*ASSIGNMENT:* Return the listing that follows exactly, with no pictures included.
(THE INPUT begins)
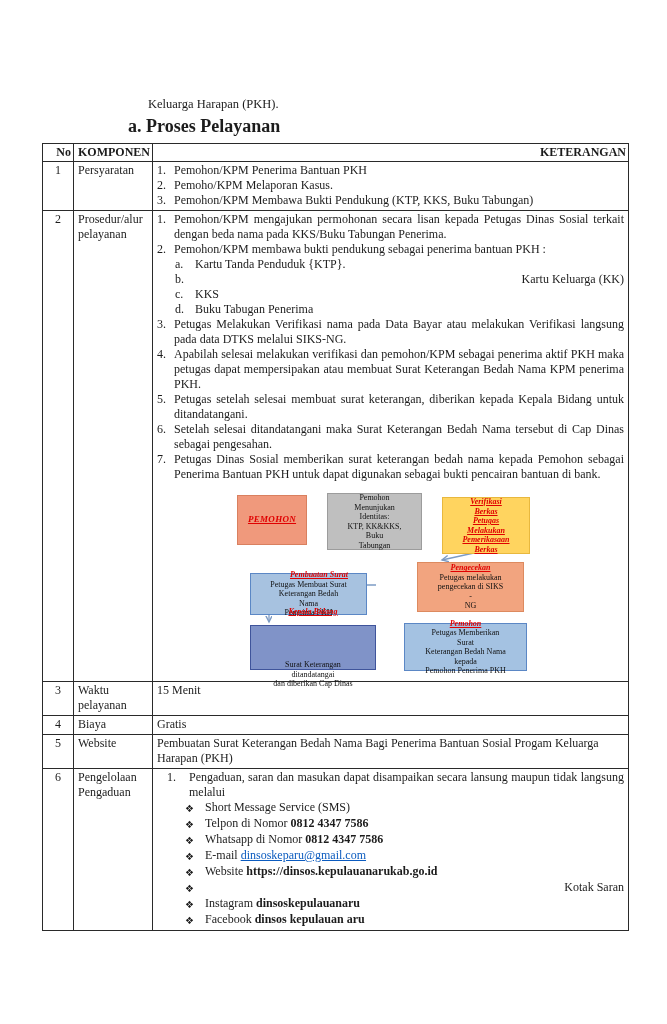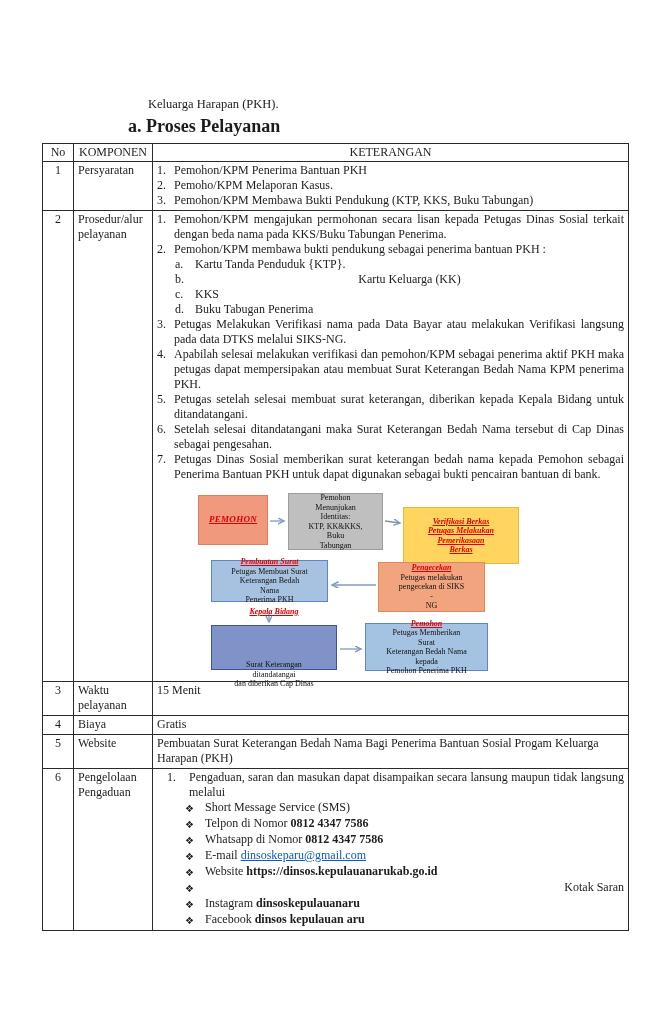--- a/index.html
+++ b/index.html
@@ -19,7 +19,7 @@
   
   table.std{position:absolute;left:42px;top:143px;width:586px;border-collapse:collapse;table-layout:fixed;}
   table.std th,table.std td{border:1px solid #2a2a2a;vertical-align:top;padding:1px 4px 2px 4px;font-size:12px;line-height:15px;}
-  table.std th{font-weight:normal;text-align:center;padding:1px 2px;}
+  table.std th{font-weight:bold;text-align:right;padding:1px 2px;}
   col.c-no{width:31px;}col.c-komp{width:79px;}col.c-ket{width:476px;}
   .cell-no{text-align:center;}
   .komp{white-space:pre-line;}

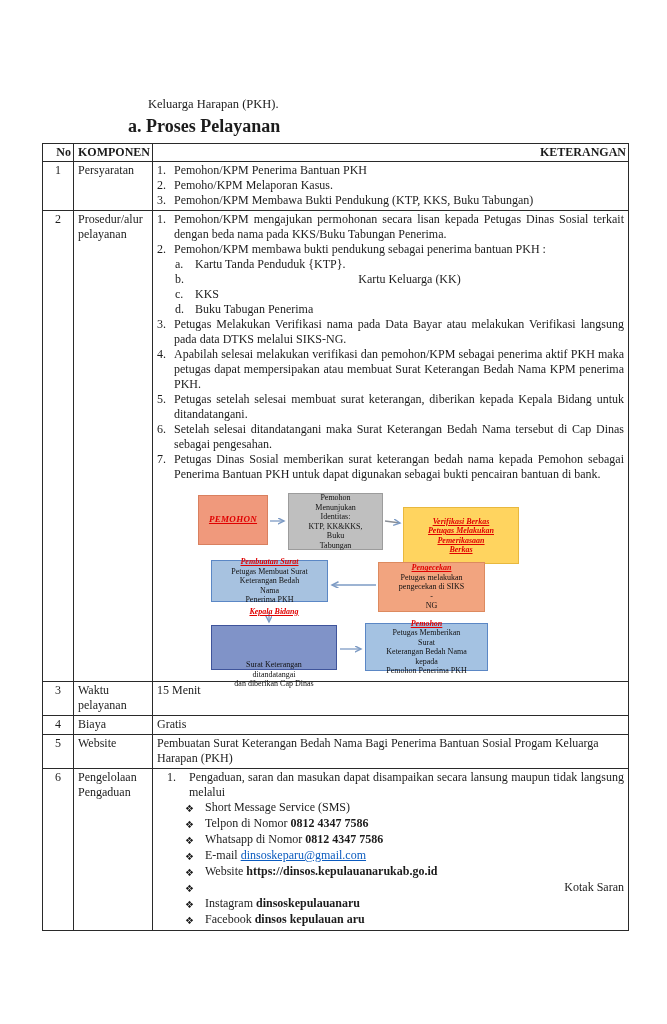--- a/index.html
+++ b/index.html
@@ -114,7 +114,7 @@
             </div>
         <div class="li sub">
               <span class="n">b.</span>
-              <span class="t" style="text-align:center">Kartu Keluarga (KK)</span>
+              <span class="t" style="text-align:right">Kartu Keluarga (KK)</span>
             </div>
         <div class="li sub">
               <span class="n">c.</span>

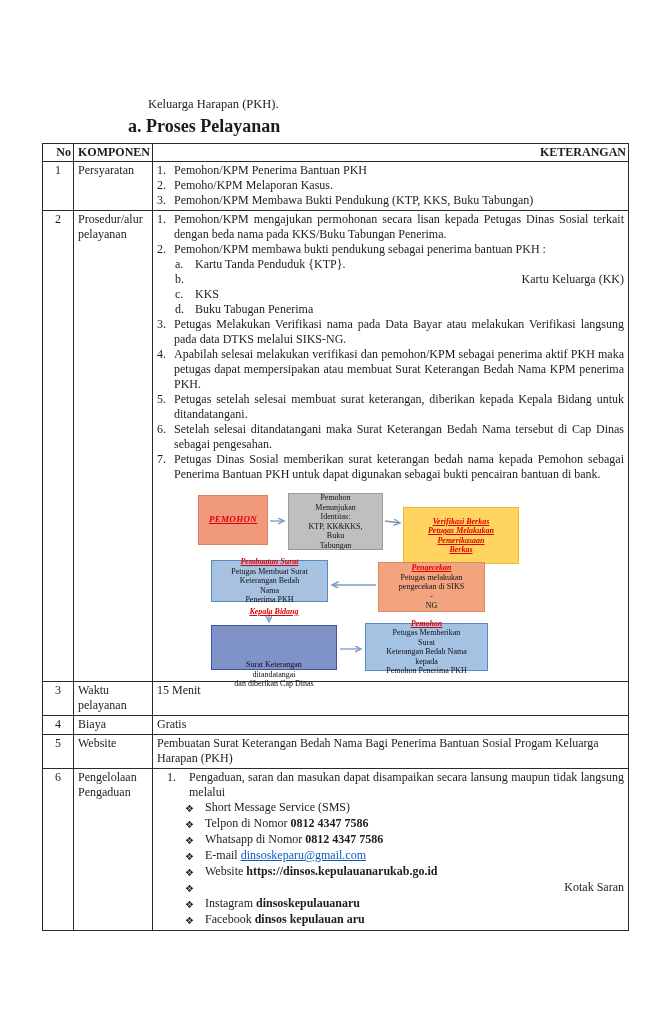--- a/index.html
+++ b/index.html
@@ -40,7 +40,7 @@
   
   .flow{position:relative;height:192px;margin-top:5px;}
   .fbox{position:absolute;border:1px solid;display:flex;flex-direction:column;align-items:center;justify-content:center;
-        text-align:center;font-size:8px;line-height:9.5px;padding:18px;box-sizing:border-box;}
+        text-align:center;font-size:8px;line-height:9.5px;padding:18px;box-sizing:border-box;margin-left:39px;}
   .fbox span{white-space:pre-line;}
   .ftitle{color:#e00000;font-weight:bold;font-style:italic;text-decoration:underline;}
   .fbody{color:#101010;}

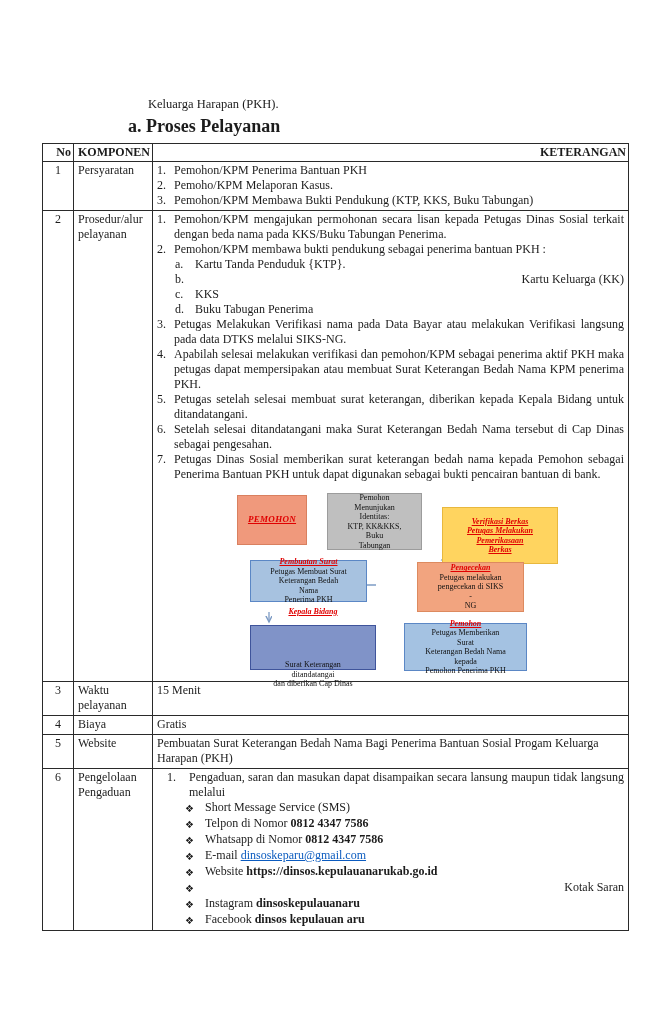--- a/index.html
+++ b/index.html
@@ -46,7 +46,7 @@
   .fbody{color:#101010;}
   .b-pemohon   {left:41px; top:8px;  width:70px; height:50px;border-color:#d9805f;}
   .b-identitas {left:131px;top:6px;  width:95px; height:57px;border-color:#9c9c9c;}
-  .b-verifikasi{left:246px;top:20px;  width:116px; height:57px;border-color:#e8b83e;}
+  .b-verifikasi{left:246px;top:10px;  width:88px; height:57px;border-color:#e8b83e;}
   .b-pembuatan {left:54px; top:73px; width:117px;height:42px;border-color:#5b87c5;}
   .b-pengecekan{left:221px;top:75px; width:107px;height:50px;border-color:#dd8a5f;}
   .b-kepala    {left:54px; top:138px;width:126px;height:45px;border-color:#3f549b;}

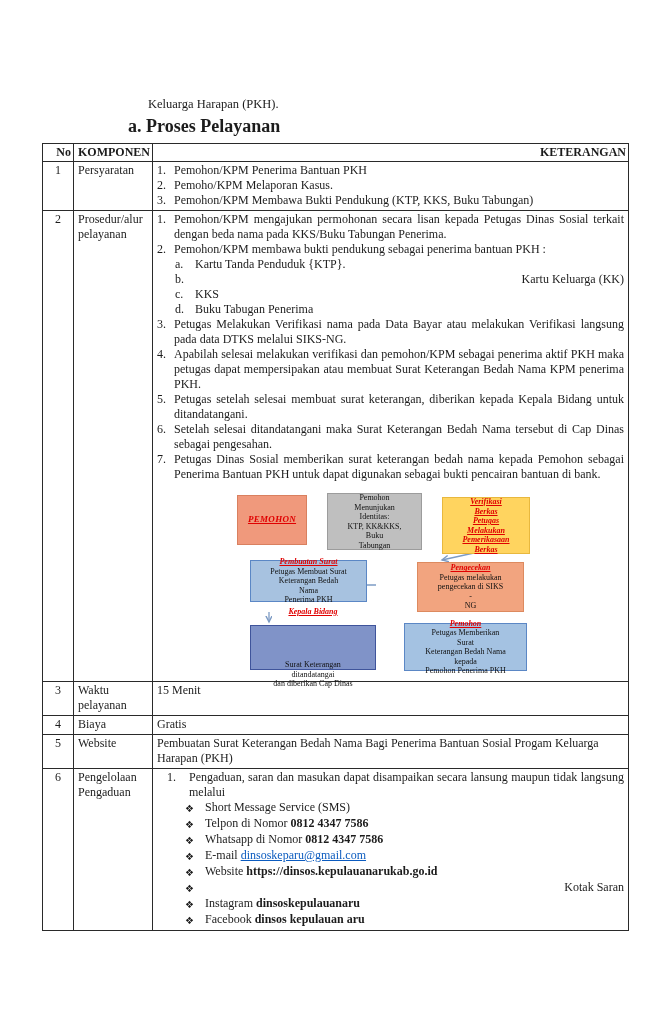--- a/index.html
+++ b/index.html
@@ -47,7 +47,7 @@
   .b-pemohon   {left:41px; top:8px;  width:70px; height:50px;border-color:#d9805f;}
   .b-identitas {left:131px;top:6px;  width:95px; height:57px;border-color:#9c9c9c;}
   .b-verifikasi{left:246px;top:10px;  width:88px; height:57px;border-color:#e8b83e;}
-  .b-pembuatan {left:54px; top:73px; width:117px;height:42px;border-color:#5b87c5;}
+  .b-pembuatan {left:54px; top:86px; width:117px;height:42px;border-color:#5b87c5;align-items:flex-end;}
   .b-pengecekan{left:221px;top:75px; width:107px;height:50px;border-color:#dd8a5f;}
   .b-kepala    {left:54px; top:138px;width:126px;height:45px;border-color:#3f549b;}
   .b-pemohon2  {left:208px;top:136px;width:123px;height:48px;border-color:#5b87c5;}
(THE INPUT ends)
*EXERCISE OUTPUT:*
--- a/index.html
+++ b/index.html
@@ -19,7 +19,7 @@
   
   table.std{position:absolute;left:42px;top:143px;width:586px;border-collapse:collapse;table-layout:fixed;}
   table.std th,table.std td{border:1px solid #2a2a2a;vertical-align:top;padding:1px 4px 2px 4px;font-size:12px;line-height:15px;}
-  table.std th{font-weight:normal;text-align:center;padding:1px 2px;}
+  table.std th{font-weight:bold;text-align:right;padding:1px 2px;}
   col.c-no{width:31px;}col.c-komp{width:79px;}col.c-ket{width:476px;}
   .cell-no{text-align:center;}
   .komp{white-space:pre-line;}

--- a/index.html
+++ b/index.html
@@ -114,7 +114,7 @@
             </div>
         <div class="li sub">
               <span class="n">b.</span>
-              <span class="t" style="text-align:center">Kartu Keluarga (KK)</span>
+              <span class="t" style="text-align:right">Kartu Keluarga (KK)</span>
             </div>
         <div class="li sub">
               <span class="n">c.</span>

--- a/index.html
+++ b/index.html
@@ -40,7 +40,7 @@
   
   .flow{position:relative;height:192px;margin-top:5px;}
   .fbox{position:absolute;border:1px solid;display:flex;flex-direction:column;align-items:center;justify-content:center;
-        text-align:center;font-size:8px;line-height:9.5px;padding:18px;box-sizing:border-box;}
+        text-align:center;font-size:8px;line-height:9.5px;padding:18px;box-sizing:border-box;margin-left:39px;}
   .fbox span{white-space:pre-line;}
   .ftitle{color:#e00000;font-weight:bold;font-style:italic;text-decoration:underline;}
   .fbody{color:#101010;}

--- a/index.html
+++ b/index.html
@@ -46,7 +46,7 @@
   .fbody{color:#101010;}
   .b-pemohon   {left:41px; top:8px;  width:70px; height:50px;border-color:#d9805f;}
   .b-identitas {left:131px;top:6px;  width:95px; height:57px;border-color:#9c9c9c;}
-  .b-verifikasi{left:246px;top:20px;  width:116px; height:57px;border-color:#e8b83e;}
+  .b-verifikasi{left:246px;top:10px;  width:88px; height:57px;border-color:#e8b83e;}
   .b-pembuatan {left:54px; top:73px; width:117px;height:42px;border-color:#5b87c5;}
   .b-pengecekan{left:221px;top:75px; width:107px;height:50px;border-color:#dd8a5f;}
   .b-kepala    {left:54px; top:138px;width:126px;height:45px;border-color:#3f549b;}

--- a/index.html
+++ b/index.html
@@ -47,7 +47,7 @@
   .b-pemohon   {left:41px; top:8px;  width:70px; height:50px;border-color:#d9805f;}
   .b-identitas {left:131px;top:6px;  width:95px; height:57px;border-color:#9c9c9c;}
   .b-verifikasi{left:246px;top:10px;  width:88px; height:57px;border-color:#e8b83e;}
-  .b-pembuatan {left:54px; top:73px; width:117px;height:42px;border-color:#5b87c5;}
+  .b-pembuatan {left:54px; top:86px; width:117px;height:42px;border-color:#5b87c5;align-items:flex-end;}
   .b-pengecekan{left:221px;top:75px; width:107px;height:50px;border-color:#dd8a5f;}
   .b-kepala    {left:54px; top:138px;width:126px;height:45px;border-color:#3f549b;}
   .b-pemohon2  {left:208px;top:136px;width:123px;height:48px;border-color:#5b87c5;}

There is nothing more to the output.